Like Ivan Boesky, Michael Milken was a poster child for the excesses of Wall Street. In 1990 he pled guilty to six counts of securities fraud and was sentenced to 10 years in prison, although his sentence was reduced to two years after he testified against former colleagues. He received a lifetime ban from the securities industry as a result of the guilty plea.

In 1991, one year after being released from prison, he founded the Milken Institute, a “nonprofit, nonpartisan think tank” that “believes in the power of capital markets to solve urgent social and economic challenges,” according to its website. The Institute was not, however, the financier’s first foray into philanthropy.

In the same month that he was released from prison, he was diagnosed with aggressive prostate cancer that had spread to his lymph nodes, a virtual death sentence. The experience inspired him to found the Prostate Cancer Foundation, which The Wall Street Journal called “the largest philanthropic source of funds for research into prostate cancer,” and in 2004, Fortune ran an article about him called “The Man Who Changed Medicine.”

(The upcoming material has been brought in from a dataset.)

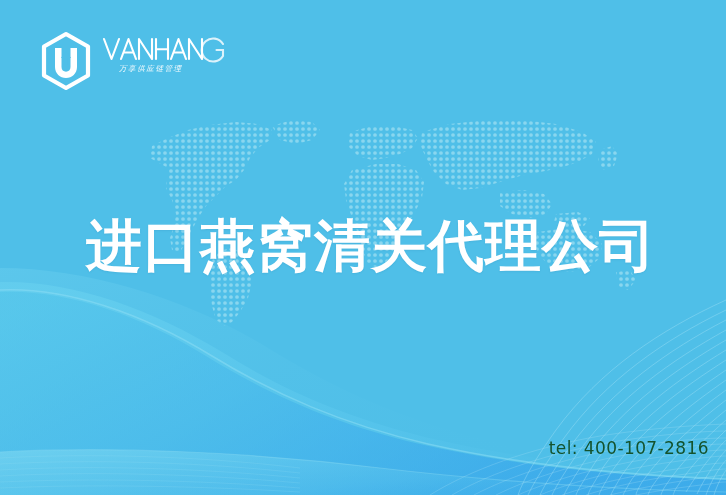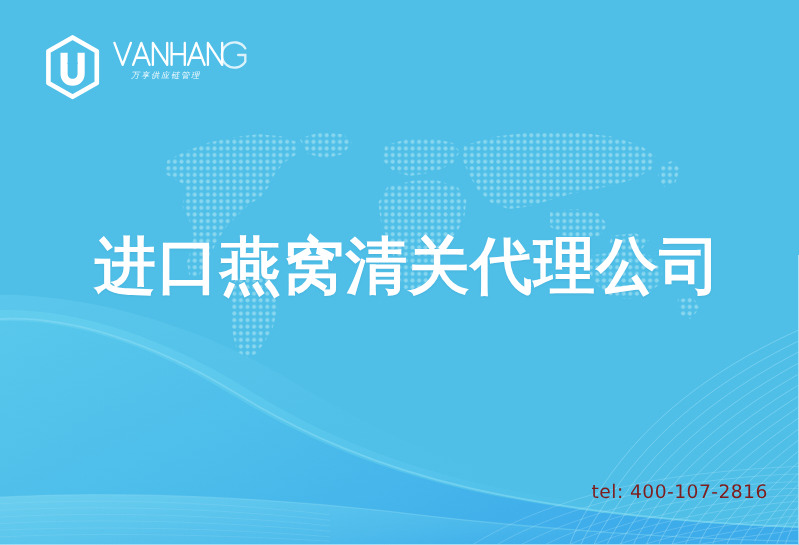"进口燕窝清关代理公司" #headline { font-family: Liberation Mono, monospace -> Liberation Sans, sans-serif }
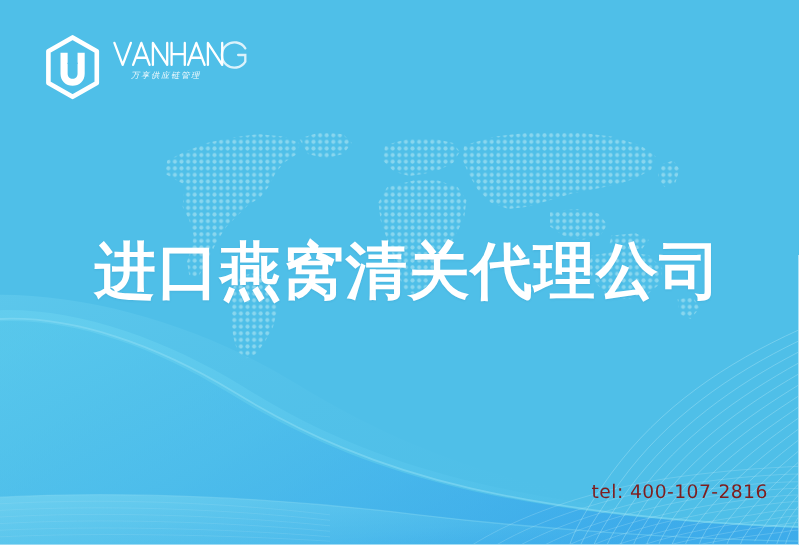"tel: 400-107-2816" #tel { color: #7f1d1d -> #14532d; right: 28px -> 17px }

“Milken has managed to raise the profile of prostate cancer significantly, increase funding dramatically to fight the disease, spur innovative research, attract new people to the field, get myriad drugs into clinical trials, and, dare we say, speed up science,” the article said. Milken’s cancer is now in remission, and the Milken Institute holds an annual ideas conference.

 

Richard Scrushy

HealthSouth Corp. founder Richard Scrushy speaks to reporters in 2006.

On a sunny summer’s day in 2005, Richard Scrushy must have felt as though he had dodged a bullet. The founder and former CEO of the hospital operating company HealthSouth had been indicted on 36 charges relating to a $2.7 billion accounting fraud perpetrated within his company, and he was acquitted of all of them. But the reprieve was short-lived – four months later, he was convicted of bribery charges and sent to prison.

Scrushy became a free man in 2012, and he hoped to resume the executive duties that had brought him so much happiness in the past. No less an organization than HealthSouth, the company he had once lorded over, put the kibosh on that.

“There are those whose past actions have been so abhorrent, their abuse of power so extreme, the damage inflicted on the innocent so great, that never again should they be put in a position to repeat them,” the company said. “Richard Scrushy is one of those individuals.” So that was out.

Luckily, Scrushy relied upon his outside-the-box thinking and began a new life as a public speaker. His website describes him as “a dynamic risk taking entrepreneur with a powerful track record” and provides a link to purchase an autographed copy of his book, “When Building a Billion Dollar Company Here Are a Few Things to Think About.”